*** Opening of Provided records ***

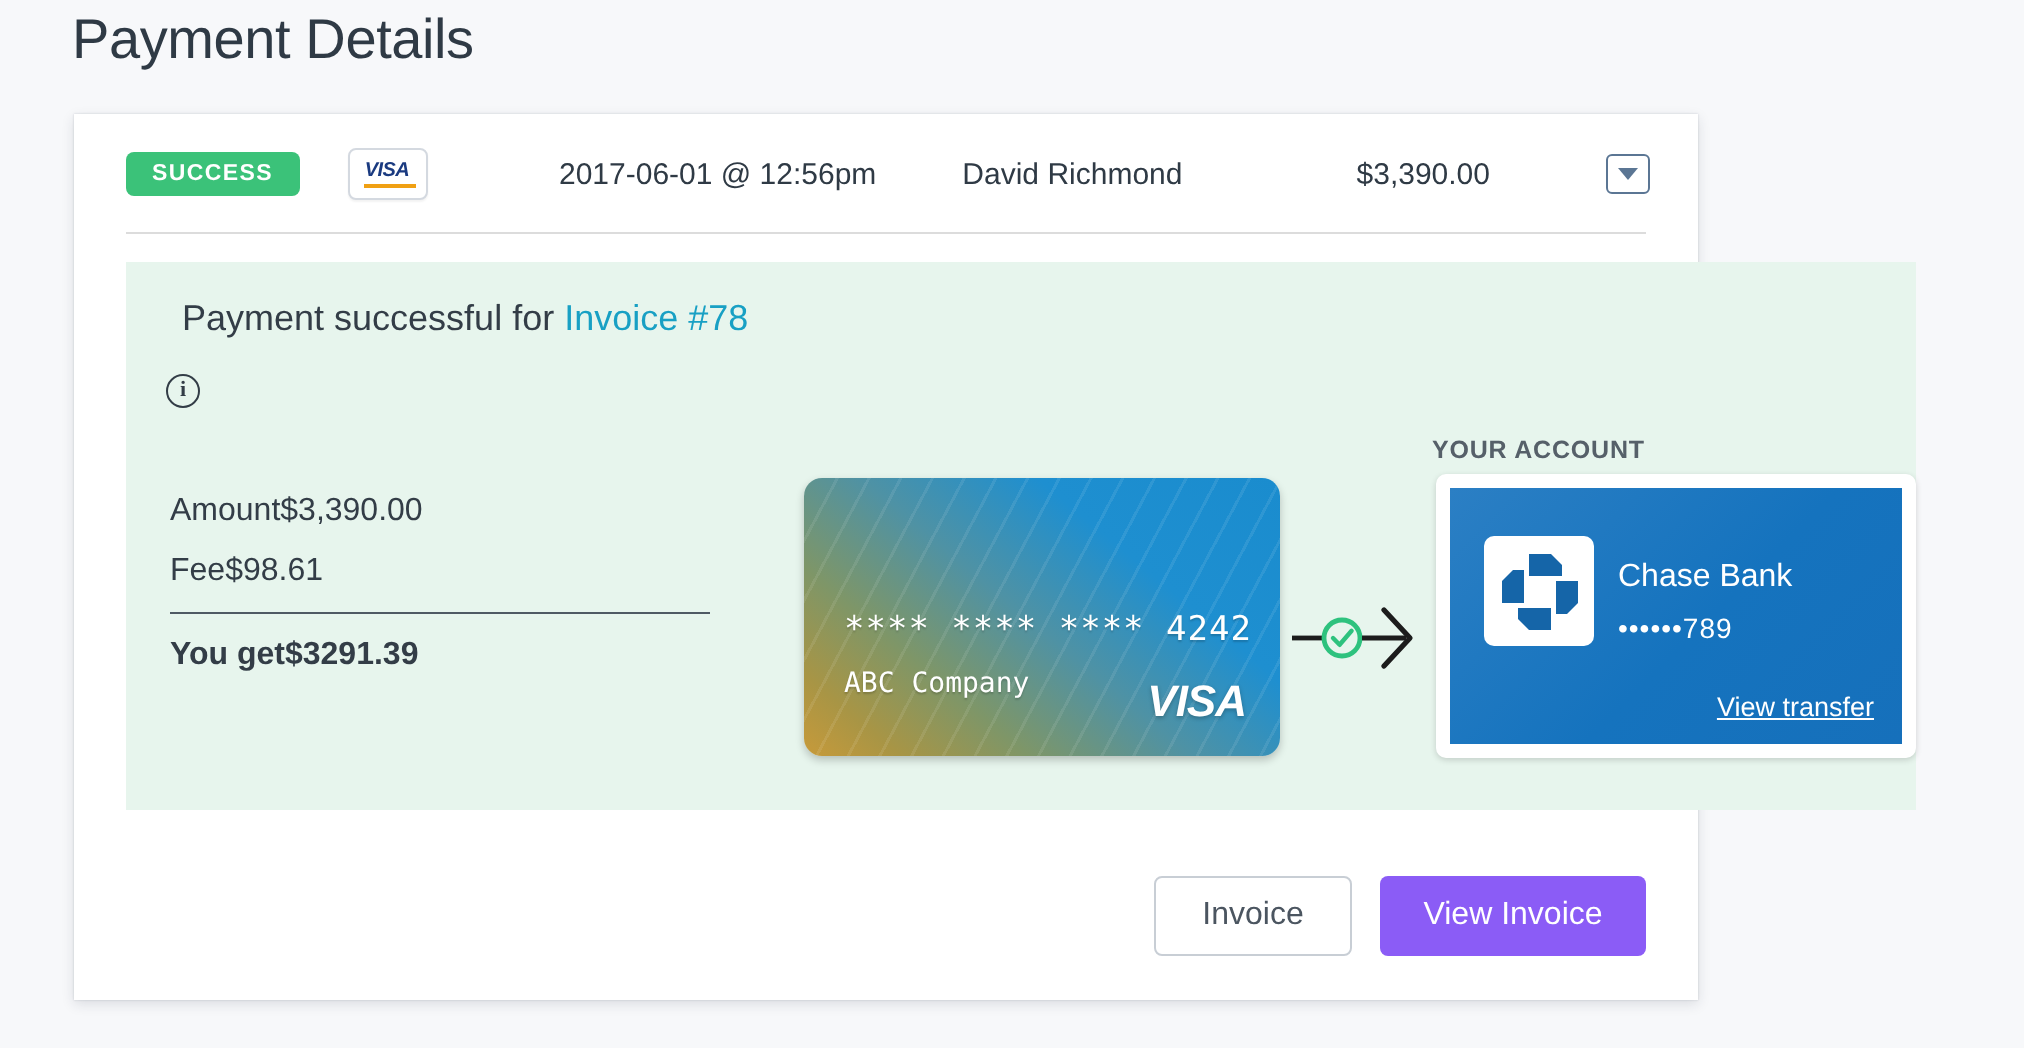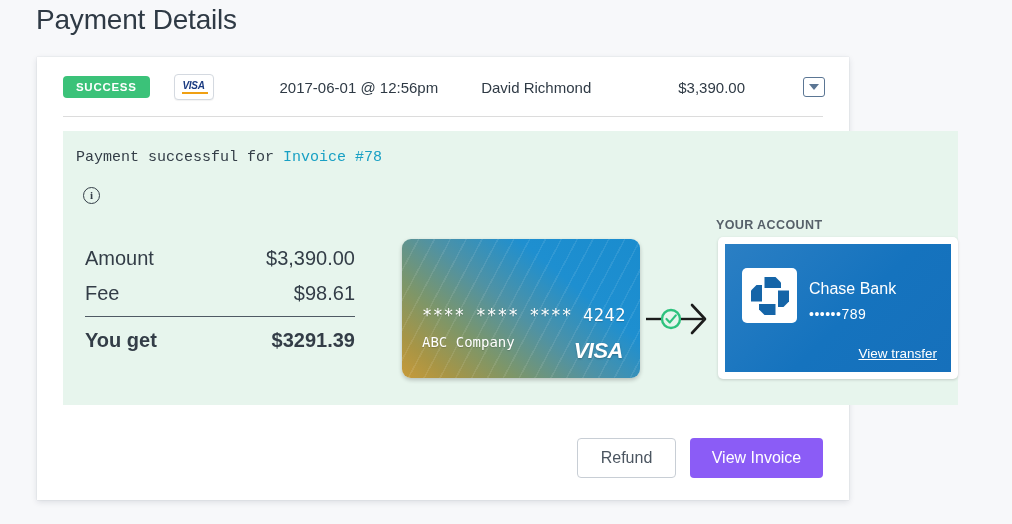--- a/index.html
+++ b/index.html
@@ -136,26 +136,25 @@
     position: absolute;
     left: 26px;
     top: 74px;
     width: 895px;
     height: 274px;
     background: #e7f5ed;
   }
 
   .gb-title {
     position: absolute;
-    left: 13px;
+    left: 28px;
     top: 18px;
-    font-size: 15px;
+    font-size: 18px;
     color: #333d47;
     font-weight: 400;
-    font-family: Liberation Mono, monospace;
   }
   .gb-title .link {
     color: #18a0c4;
   }
 
   .gb-sub {
     position: absolute;
     left: 20px;
     top: 56px;
     display: flex;
@@ -179,22 +178,22 @@
 
   
   .amounts {
     position: absolute;
     left: 22px;
     top: 110px;
     width: 270px;
   }
   .amt-row {
     display: flex;
-    justify-content: space-between;
-    font-size: 20px;
+    justify-content: flex-start;
+    font-size: 16px;
     color: #333d47;
     padding: 6px 0;
   }
   .amt-rule {
     height: 1px;
     background: #4f5a64;
     margin: 5px 0 4px;
   }
   .amt-row.total { font-weight: bold; padding-top: 8px; }
 
@@ -439,17 +438,17 @@
         </div>
         <div class="acct-name">Chase Bank</div>
         <div class="acct-num">••••••789</div>
         <div class="acct-link">View transfer</div>
       </div>
     </div>
 
   </div>
 
   <div class="footer">
-    <button class="btn-refund">Refund</button>
+    <button class="btn-refund">Invoice</button>
     <button class="btn-invoice">View Invoice</button>
   </div>
 
 </div>
 
 </body></html>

*** Close of Provided records ***

Every entry above is to be repeated word for word, with all pictures omitted.

### Answer for this exercise
--- a/index.html
+++ b/index.html
@@ -136,26 +136,25 @@
     position: absolute;
     left: 26px;
     top: 74px;
     width: 895px;
     height: 274px;
     background: #e7f5ed;
   }
 
   .gb-title {
     position: absolute;
-    left: 13px;
+    left: 28px;
     top: 18px;
-    font-size: 15px;
+    font-size: 18px;
     color: #333d47;
     font-weight: 400;
-    font-family: Liberation Mono, monospace;
   }
   .gb-title .link {
     color: #18a0c4;
   }
 
   .gb-sub {
     position: absolute;
     left: 20px;
     top: 56px;
     display: flex;
@@ -179,22 +178,22 @@
 
   
   .amounts {
     position: absolute;
     left: 22px;
     top: 110px;
     width: 270px;
   }
   .amt-row {
     display: flex;
-    justify-content: space-between;
-    font-size: 20px;
+    justify-content: flex-start;
+    font-size: 16px;
     color: #333d47;
     padding: 6px 0;
   }
   .amt-rule {
     height: 1px;
     background: #4f5a64;
     margin: 5px 0 4px;
   }
   .amt-row.total { font-weight: bold; padding-top: 8px; }
 
@@ -439,17 +438,17 @@
         </div>
         <div class="acct-name">Chase Bank</div>
         <div class="acct-num">••••••789</div>
         <div class="acct-link">View transfer</div>
       </div>
     </div>
 
   </div>
 
   <div class="footer">
-    <button class="btn-refund">Refund</button>
+    <button class="btn-refund">Invoice</button>
     <button class="btn-invoice">View Invoice</button>
   </div>
 
 </div>
 
 </body></html>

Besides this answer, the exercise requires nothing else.